Firstly, banks only approve loans to individuals with a credit score of 700 or above. If your score is on the lower side of that range, then stronger business credentials will be required to even obtain the loan. The business has to be in operation for at least one year and have an annual revenue of a minimum of $50,000.
Your debt-to-income ratio and personal debt will be assessed before approval. Many lenders also require a net operating income at least 1.25 times greater than current expenses. You will likely need collateral, which can be equipment, inventory, or real estate. Lastly, you must disclose how you plan to use the money and the lenders will monitor and limit how you spend that money.
Merchant Cash Advance
A merchant cash advance is the exchange of a lump-sum of money in return for a portion of future sales. This means that the payments will vary with the number of sales weekly or daily, depending on the terms of the loan. There is a 79% approval rate in merchant cash advance financing according to the Federal Reserve.
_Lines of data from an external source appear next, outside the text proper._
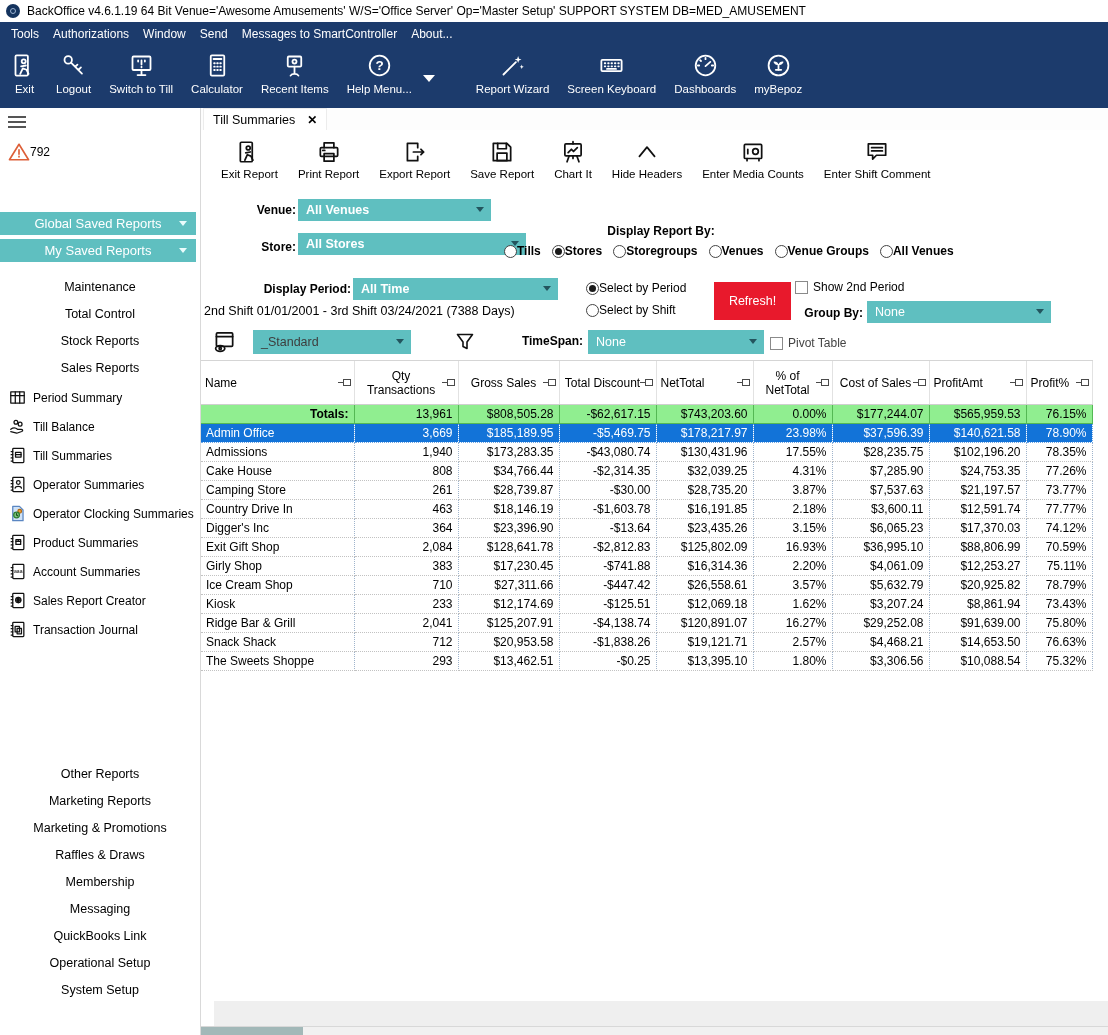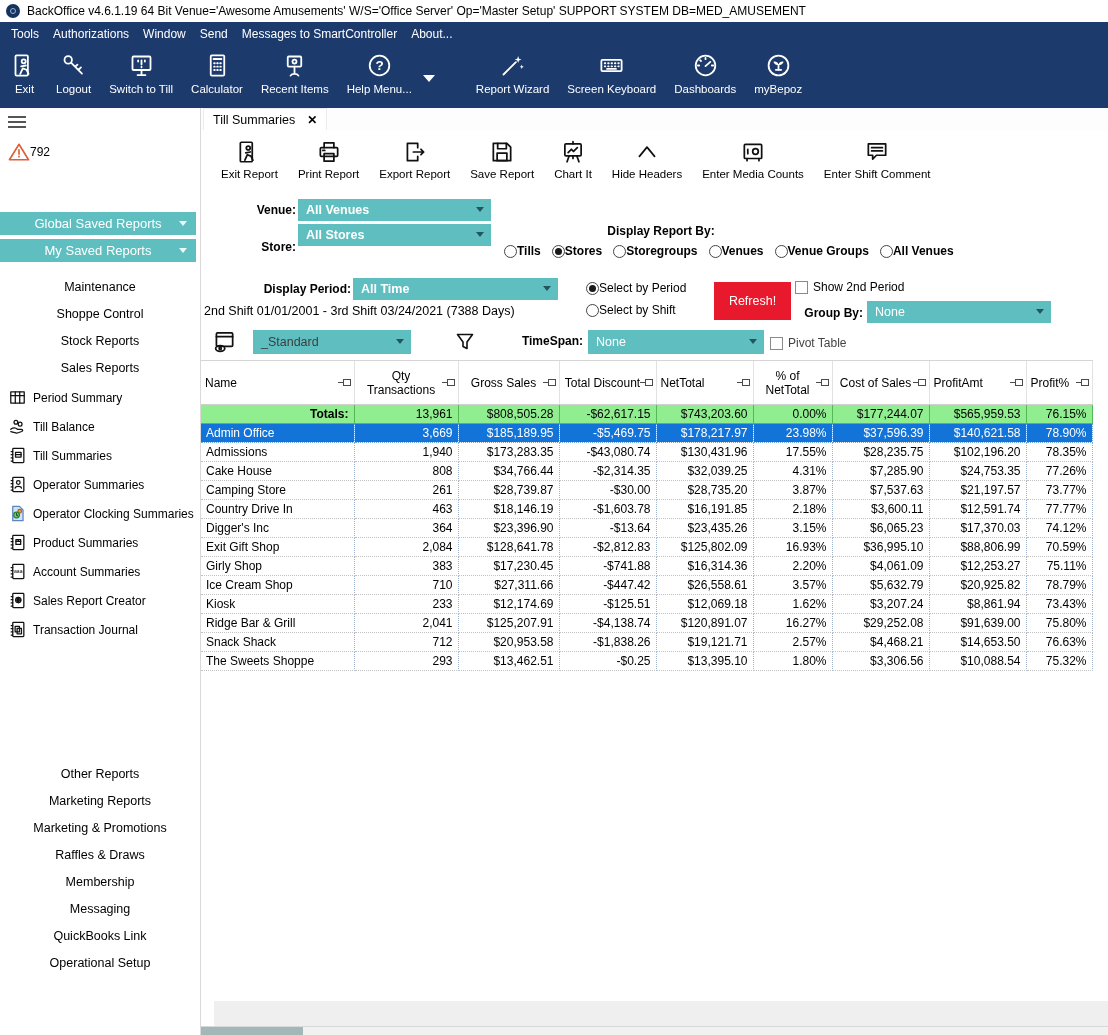"All Stores" div.dd { top: 116px -> 125px; width: 193px -> 228px }
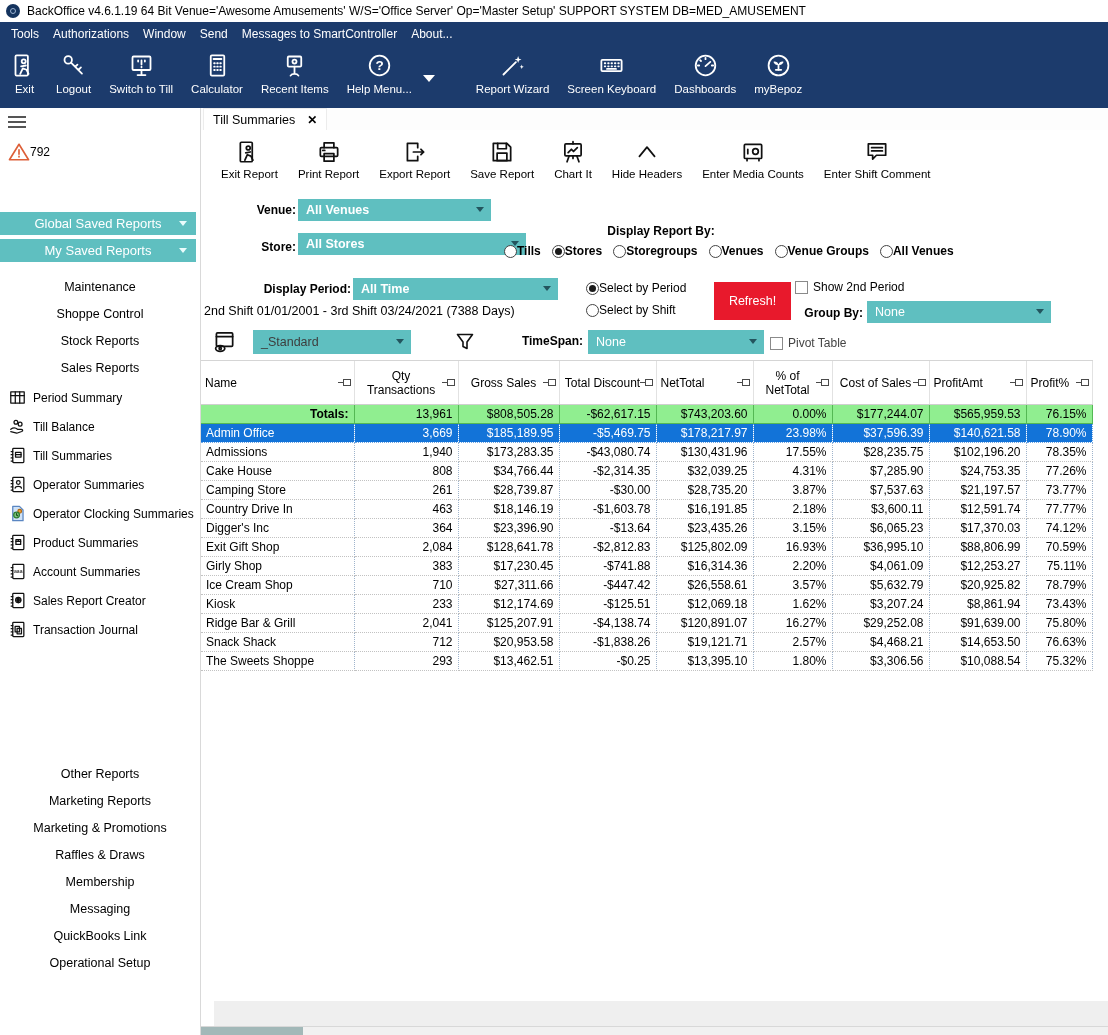"Shoppe Control" div.side-link { text: Shoppe -> Total }
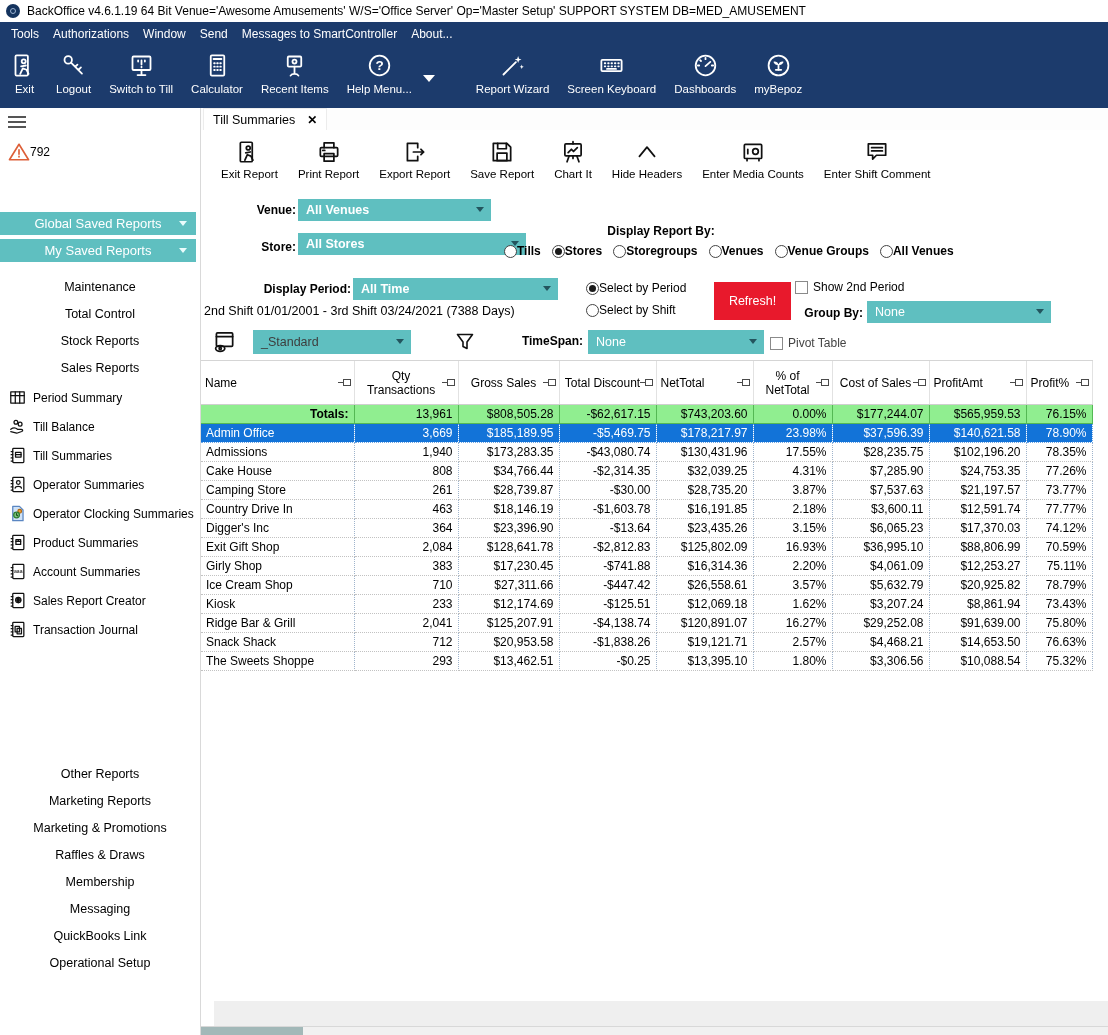"System Setup" div.side-link { html: none -> <div>System Setup</div> }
To be approved for an MCA, a business owner needs a minimum credit score of 500, needs to be operating for at least 3 months, and have no more than 5 overdrafts or NSFs. You can learn more about MCAs by reading our MCA guide as well.
There is no regulation on how businesses use the cash advance. The repayment term is under 2 years, typically 18 months, while a small business loan is up to 5 years.
Why Merchant Cash Advance is the Winner
Like previously mentioned, the key differences of these financing options are accessibility and payment. Cash advances have less and laxer conditions for approval while most small business loan applicants are rejected because of the specific conditions that need to be met. The borrowing limits of each resource are different as well. SBA loans can be worth millions of dollars while MCAs can only go up to $500,000.
To summarize, a merchant cash advance is easy to qualify, and there is no collateral needed. Application, approval, and funding occurs within 2 days, there are no monthly restrictions on how the advance is spent, and repayment is flexible and contingent on sales.
While MCAs are the better option, there are drawbacks to all financing. MCAs can be expensive, are not regulated — which could be a good thing depending on the industry of your business — and businesses are forced to use a credit card processor. Business loans have a strenuous application process, require collateral, and require a great credit score. The differences between merchant cash advances and business loans really come down to accessibility and payment.